Occam's Moving Parts

2013-11-11

Component Contracts in Service Oriented Systems

PRINCIPLE: Relationships must be governed by contracts that are monitored for performance.

In order to build a reliable system that is composed of many services, we need to have some guidelines for making the services reliable, both in the technical sense, and in the more psychological sense of people having confidence that things will work.

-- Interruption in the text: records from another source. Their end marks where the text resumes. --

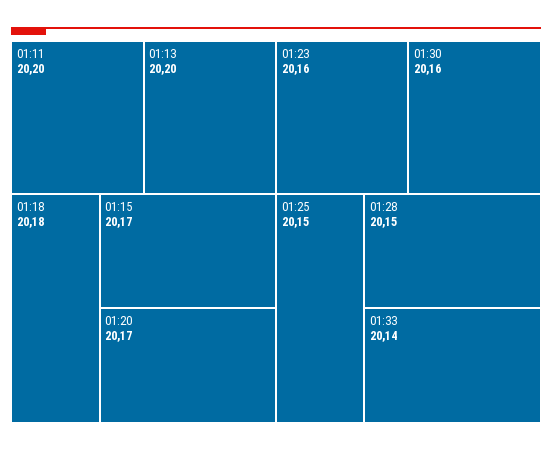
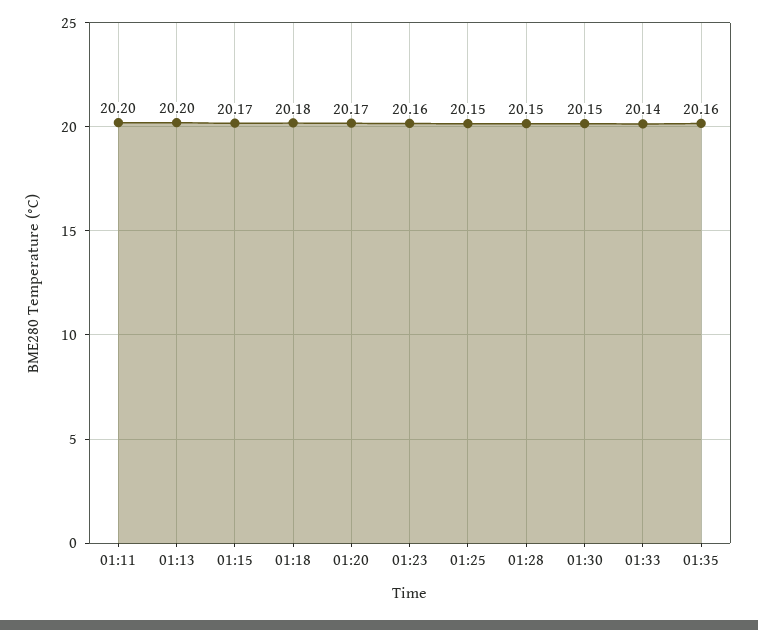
01:30: 20.16 -> 20.15
01:35: none -> 20.16

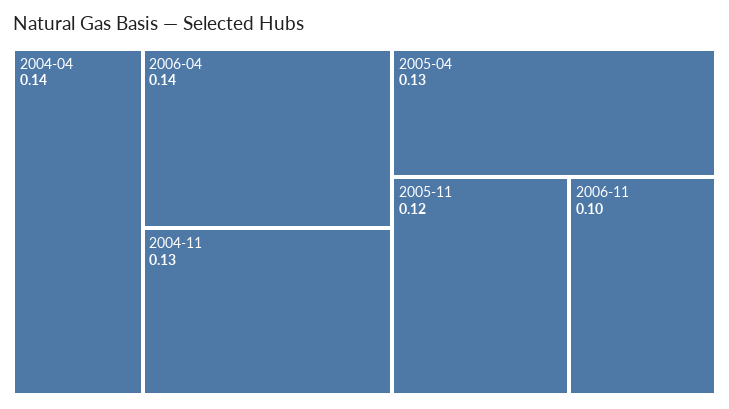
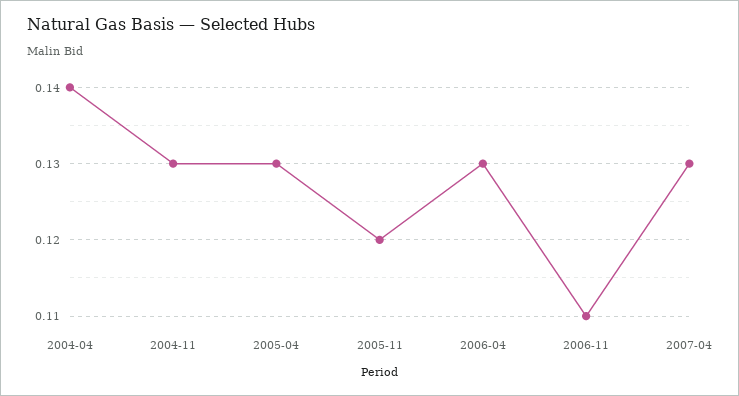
2006-04: 0.14 -> 0.13
2006-11: 0.1 -> 0.11
2007-04: none -> 0.13

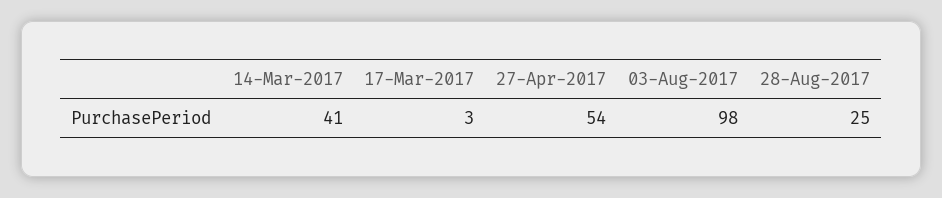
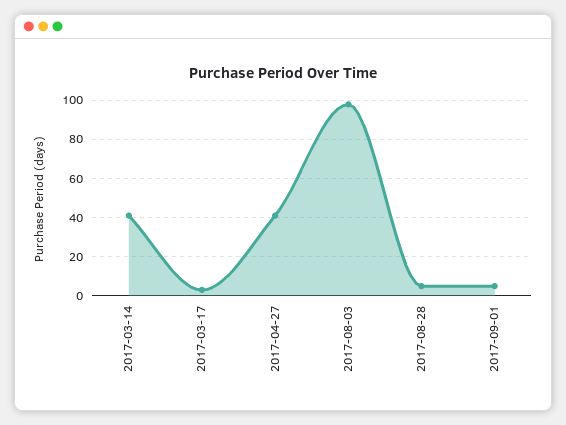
27-Apr-2017: 54 -> 40
28-Aug-2017: 25 -> 5
2017-09-01: none -> 5

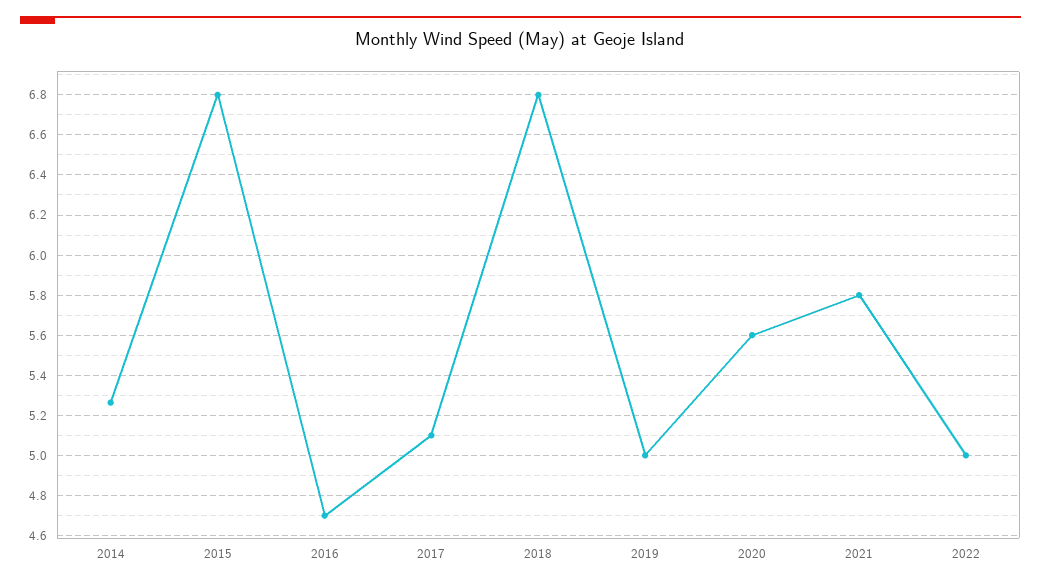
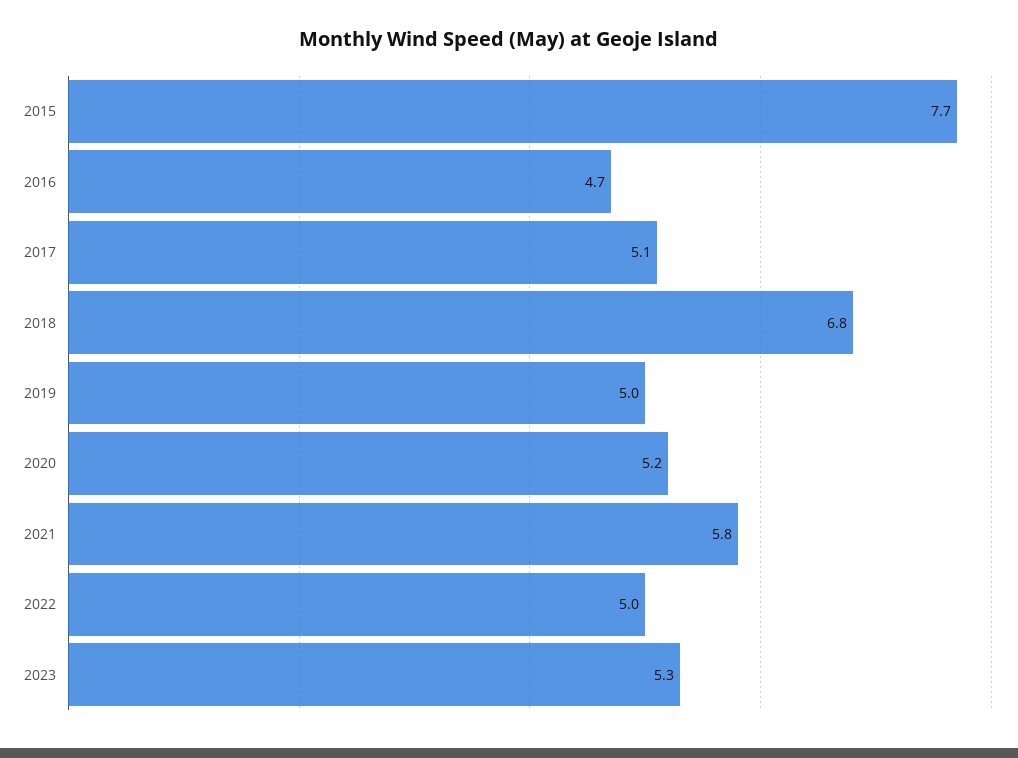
2014: 5.25 -> none
2015: 6.8 -> 7.7
2020: 5.6 -> 5.2
2023: none -> 5.3

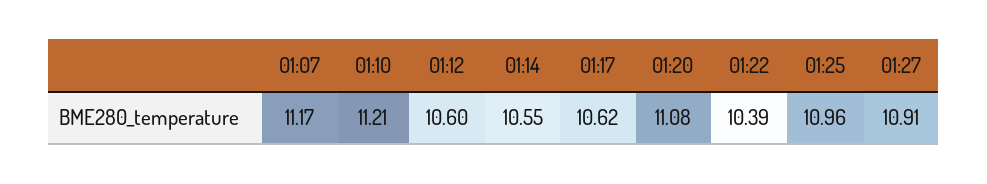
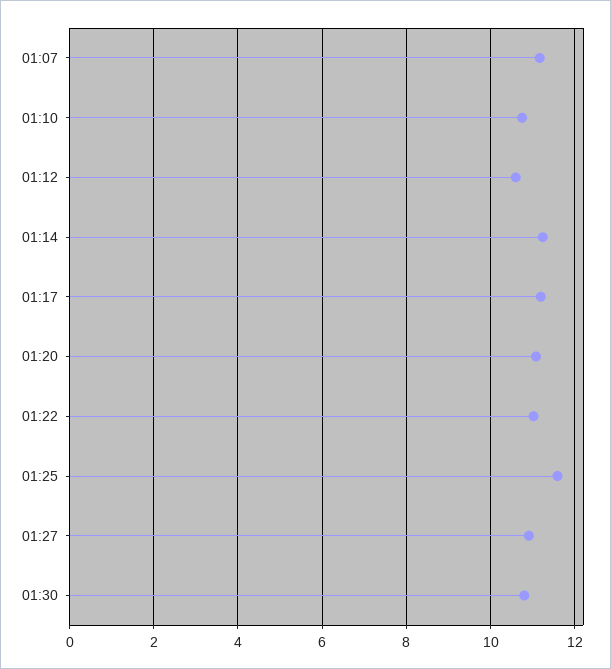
01:10: 11.21 -> 10.8
01:14: 10.55 -> 11.2
01:17: 10.62 -> 11.2
01:22: 10.39 -> 11
01:25: 10.96 -> 11.6
01:30: none -> 10.8

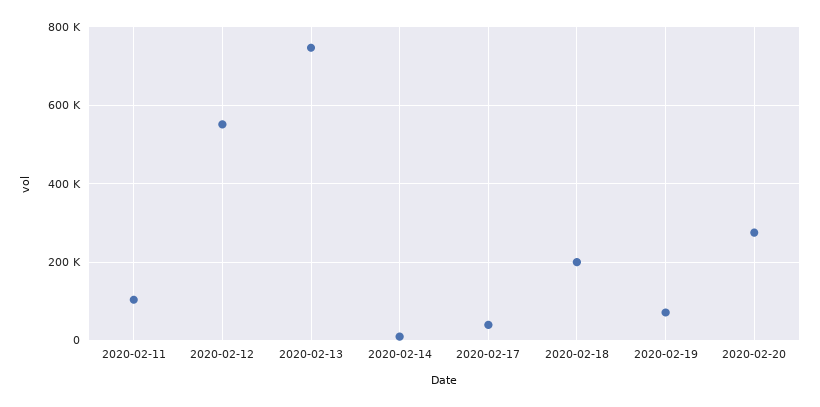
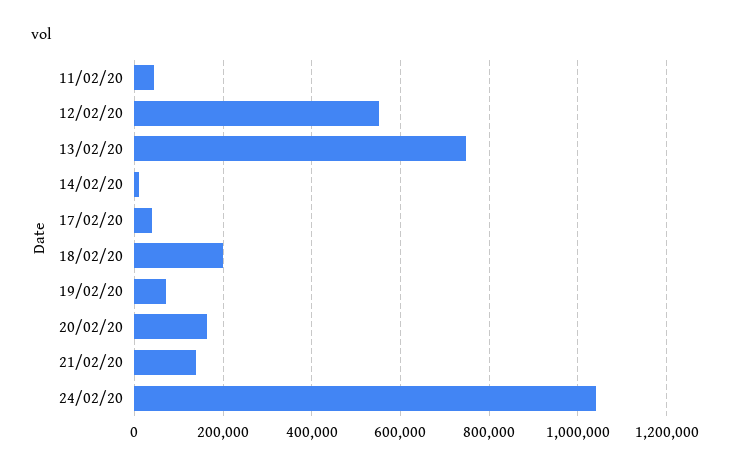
2020-02-11: 100000 -> 40000
2020-02-20: 280000 -> 160000
21/02/20: none -> 140000
24/02/20: none -> 1040000

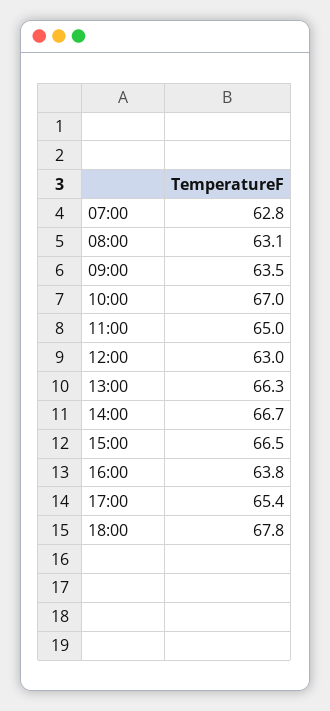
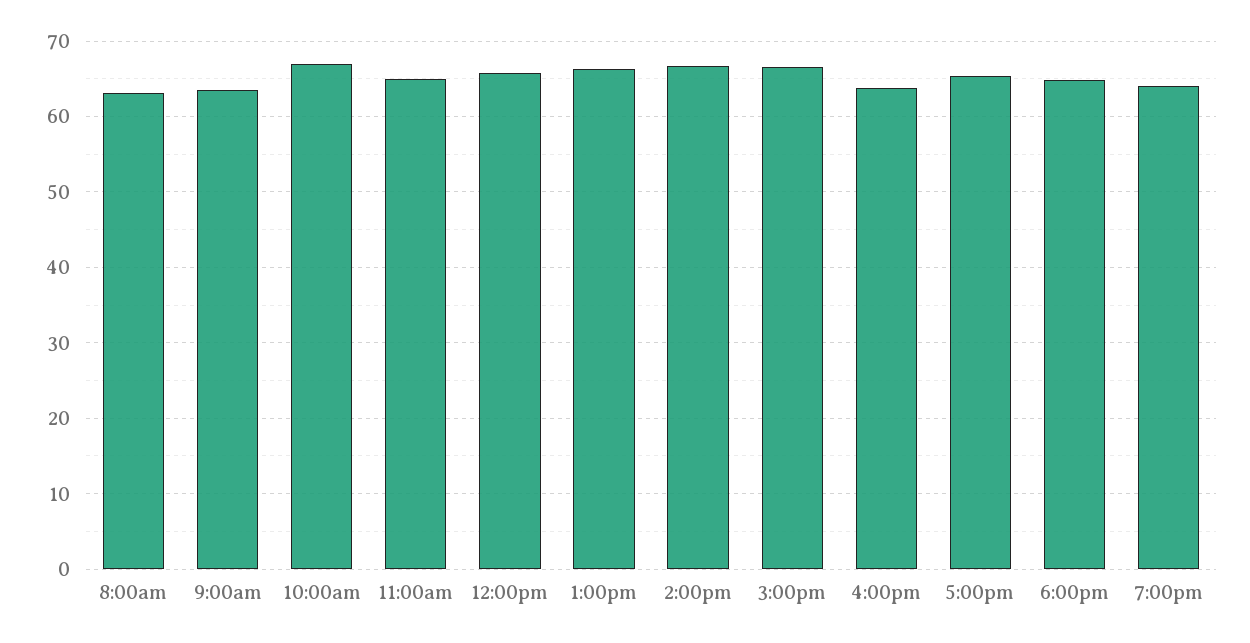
07:00: 62.8 -> none
12:00: 63 -> 66
18:00: 67.8 -> 65
7:00pm: none -> 64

In a system of services, just like in a society, business relationships should be governed by contracts that are monitored for performance. Wherever a dependency exists between services, components, or teams, a contract needs to exist to govern that dependency. That contract comprises an agreement that defines the scope of responsibility of the service provider and the service consumer. Here's a description of the contracts each service should provide to its customers.

Interface Contract

Every service must guarantee that its interface will remain consistent. Assuming the service is delivered over HTTP, the interface includes:

Names and meanings of query string parameters.
Definitions of what HTTP headers are used or ignored.
Format of any document body submitted in the request
Format of the response body.
Use of HTTP methods.

Note that in this context, "consistent" does not have to mean unchanging. It only means that no backwards incompatible changes can be made. If your service is designed on the same RESTful hypermedia principles of the web, your interface can remain consistent while growing over time.

The Interface Contract must be documented and available to both your customers and your delivery team. In fact, I would strongly recommend that the Interface Contract be created and delivered before you begin writing code for your service. It serves not only as documentation, but as the specification for developers to work from, and as the starting point for your test plan.

If changes require breaking compatibility, the best policy is to expose a new version of your service at a different endpoint. You must then establish a deprecation cycle to ensure clients have time to move to the new version. Only after all clients have migrated to the new version can you stop providing the old version. Such deprecation cycles can be very long, depending on the complexity of the service and the velocity of client development. Avoid backwards-incompatible changes in your interface if at all possible.

Service Level Agreement

Where your Interface Contract defines what your service will deliver, the Service Level Agreement (SLA) governs how it will be delivered (or how much). Things that need to be documented in your SLA include:

Availability: Uptime guarantees, scheduled maintenance windows, and communication policies around downtime.
Response time: What is the target for acceptable response times? What is the limit beyond which you will consider the service unavailable?
Throughput: How many requests is the service expected to handle? How many is the client allowed to send in a given time window?
Service classes: Are there certain kinds of requests that have non-standard response time or throughput requirements? Document them explicitly.

Your SLA should also describe how you monitor and report on conformance with the agreement. Measurements of these aspects of performance are usually called Key Performance Indicators (KPIs), and those measurements should be made available to your customers as well as your delivery team. These might be circulated in a regular email, or made available as a web-based dashboard.

If there is a financial arrangement involved in using the service, your SLA should also include remedies for non-conformance. However, even for services designed for internal consumption only, the SLA should be explicitly documented and agreed on by the service provider and the service consumer.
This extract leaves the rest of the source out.